### Directions
Reproduce every line of the material below, but drop the pictures.

### Supplied data
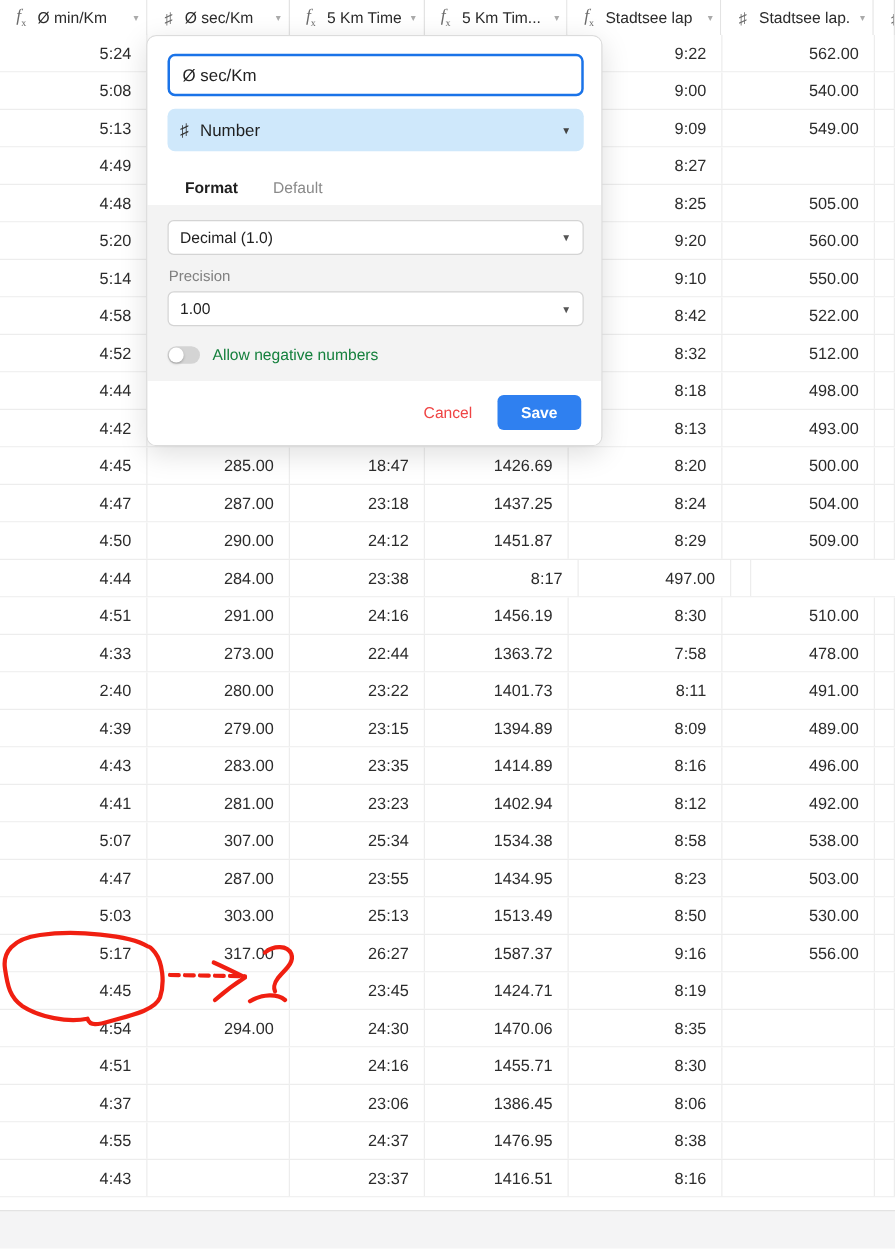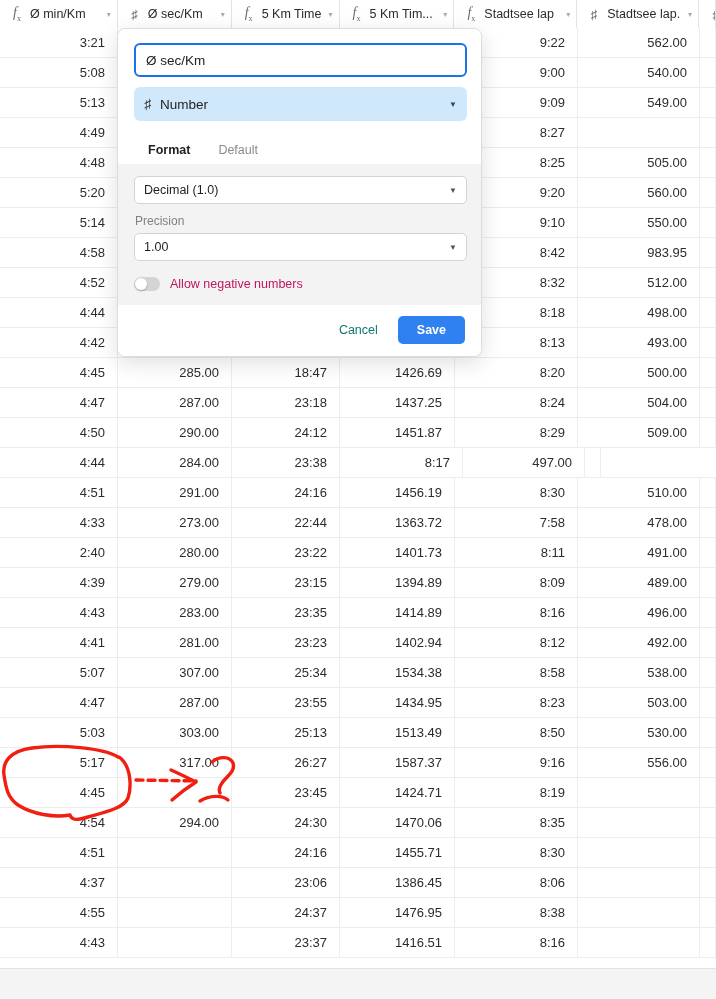--- a/index.html
+++ b/index.html
@@ -118,28 +118,28 @@
   .toggle-row { display: flex; align-items: center; gap: 10px; margin-top: 16px; }
   .toggle {
     width: 26px; height: 14px; border-radius: 8px; background: #d4d4d4;
     position: relative; flex: 0 0 auto;
   }
   .toggle .knob {
     position: absolute; left: 1px; top: 1px;
     width: 12px; height: 12px; border-radius: 50%; background: #fff;
     box-shadow: 0 1px 2px rgba(0,0,0,.25);
   }
-  .toggle-label { font-size: 12.5px; color: #be185d; }
+  .toggle-label { font-size: 12.5px; color: #15803d; }
 
   .modal-footer {
     background: #ffffff; padding: 11px 16px 12px 0;
     display: flex; justify-content: flex-end; align-items: center; gap: 14px;
   }
   .btn-cancel {
-    font-size: 12.5px; color: #0f766e; padding: 5px 6px; background: none;
+    font-size: 12.5px; color: #ef4444; padding: 5px 6px; background: none;
     border: none; font-family: "Liberation Sans", sans-serif;
   }
   .btn-save {
     font-size: 12.5px; color: #fff; background: #2f80f0;
     border: none; border-radius: 5px; padding: 7px 19px; font-weight: bold;
     font-family: "Liberation Sans", sans-serif;
   }
 
   
   .annotation { position: absolute; left:0; top:0; width: 716px; height: 999px; pointer-events: none; z-index: 60; }
@@ -189,21 +189,21 @@
         <span class="caret">▾</span>
       </div>
       <div class="col-head" style="width: 16px;">
         <span class="ctype">♯</span>
         <span class="cname"></span>
       </div>
     </div>
 
   <div class="grid" id="grid">
       <div class="row">
-        <div class="cell" style="width: 118px;">3:21</div>
+        <div class="cell" style="width: 118px;">5:24</div>
         <div class="cell" style="width: 114px;">321.00</div>
         <div class="cell" style="width: 108px;">26:47</div>
         <div class="cell" style="width: 115px;">1607.54</div>
         <div class="cell" style="width: 123px;">9:22</div>
         <div class="cell" style="width: 122px;">562.00</div>
         <div class="cell" style="width: 16px;"></div>
       </div>
       <div class="row">
         <div class="cell" style="width: 118px;">5:08</div>
         <div class="cell" style="width: 114px;">308.00</div>
@@ -257,21 +257,21 @@
         <div class="cell" style="width: 123px;">9:10</div>
         <div class="cell" style="width: 122px;">550.00</div>
         <div class="cell" style="width: 16px;"></div>
       </div>
       <div class="row">
         <div class="cell" style="width: 118px;">4:58</div>
         <div class="cell" style="width: 114px;">298.00</div>
         <div class="cell" style="width: 108px;">24:51</div>
         <div class="cell" style="width: 115px;">1491.00</div>
         <div class="cell" style="width: 123px;">8:42</div>
-        <div class="cell" style="width: 122px;">983.95</div>
+        <div class="cell" style="width: 122px;">522.00</div>
         <div class="cell" style="width: 16px;"></div>
       </div>
       <div class="row">
         <div class="cell" style="width: 118px;">4:52</div>
         <div class="cell" style="width: 114px;">292.00</div>
         <div class="cell" style="width: 108px;">24:21</div>
         <div class="cell" style="width: 115px;">1461.00</div>
         <div class="cell" style="width: 123px;">8:32</div>
         <div class="cell" style="width: 122px;">512.00</div>
         <div class="cell" style="width: 16px;"></div>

### Solution to this problem
--- a/index.html
+++ b/index.html
@@ -118,28 +118,28 @@
   .toggle-row { display: flex; align-items: center; gap: 10px; margin-top: 16px; }
   .toggle {
     width: 26px; height: 14px; border-radius: 8px; background: #d4d4d4;
     position: relative; flex: 0 0 auto;
   }
   .toggle .knob {
     position: absolute; left: 1px; top: 1px;
     width: 12px; height: 12px; border-radius: 50%; background: #fff;
     box-shadow: 0 1px 2px rgba(0,0,0,.25);
   }
-  .toggle-label { font-size: 12.5px; color: #be185d; }
+  .toggle-label { font-size: 12.5px; color: #15803d; }
 
   .modal-footer {
     background: #ffffff; padding: 11px 16px 12px 0;
     display: flex; justify-content: flex-end; align-items: center; gap: 14px;
   }
   .btn-cancel {
-    font-size: 12.5px; color: #0f766e; padding: 5px 6px; background: none;
+    font-size: 12.5px; color: #ef4444; padding: 5px 6px; background: none;
     border: none; font-family: "Liberation Sans", sans-serif;
   }
   .btn-save {
     font-size: 12.5px; color: #fff; background: #2f80f0;
     border: none; border-radius: 5px; padding: 7px 19px; font-weight: bold;
     font-family: "Liberation Sans", sans-serif;
   }
 
   
   .annotation { position: absolute; left:0; top:0; width: 716px; height: 999px; pointer-events: none; z-index: 60; }
@@ -189,21 +189,21 @@
         <span class="caret">▾</span>
       </div>
       <div class="col-head" style="width: 16px;">
         <span class="ctype">♯</span>
         <span class="cname"></span>
       </div>
     </div>
 
   <div class="grid" id="grid">
       <div class="row">
-        <div class="cell" style="width: 118px;">3:21</div>
+        <div class="cell" style="width: 118px;">5:24</div>
         <div class="cell" style="width: 114px;">321.00</div>
         <div class="cell" style="width: 108px;">26:47</div>
         <div class="cell" style="width: 115px;">1607.54</div>
         <div class="cell" style="width: 123px;">9:22</div>
         <div class="cell" style="width: 122px;">562.00</div>
         <div class="cell" style="width: 16px;"></div>
       </div>
       <div class="row">
         <div class="cell" style="width: 118px;">5:08</div>
         <div class="cell" style="width: 114px;">308.00</div>
@@ -257,21 +257,21 @@
         <div class="cell" style="width: 123px;">9:10</div>
         <div class="cell" style="width: 122px;">550.00</div>
         <div class="cell" style="width: 16px;"></div>
       </div>
       <div class="row">
         <div class="cell" style="width: 118px;">4:58</div>
         <div class="cell" style="width: 114px;">298.00</div>
         <div class="cell" style="width: 108px;">24:51</div>
         <div class="cell" style="width: 115px;">1491.00</div>
         <div class="cell" style="width: 123px;">8:42</div>
-        <div class="cell" style="width: 122px;">983.95</div>
+        <div class="cell" style="width: 122px;">522.00</div>
         <div class="cell" style="width: 16px;"></div>
       </div>
       <div class="row">
         <div class="cell" style="width: 118px;">4:52</div>
         <div class="cell" style="width: 114px;">292.00</div>
         <div class="cell" style="width: 108px;">24:21</div>
         <div class="cell" style="width: 115px;">1461.00</div>
         <div class="cell" style="width: 123px;">8:32</div>
         <div class="cell" style="width: 122px;">512.00</div>
         <div class="cell" style="width: 16px;"></div>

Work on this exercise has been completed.